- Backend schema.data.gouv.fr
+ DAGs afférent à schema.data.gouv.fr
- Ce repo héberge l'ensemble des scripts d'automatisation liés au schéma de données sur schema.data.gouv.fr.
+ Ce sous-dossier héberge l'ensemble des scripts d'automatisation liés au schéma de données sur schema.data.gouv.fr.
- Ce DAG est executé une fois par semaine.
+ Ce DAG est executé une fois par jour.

------------------------------

### WHAT IS REQUIRED
Once you have counted the lines of the records that contain the word "héberge", give the count and nothing else.

### YOUR RESPONSE
2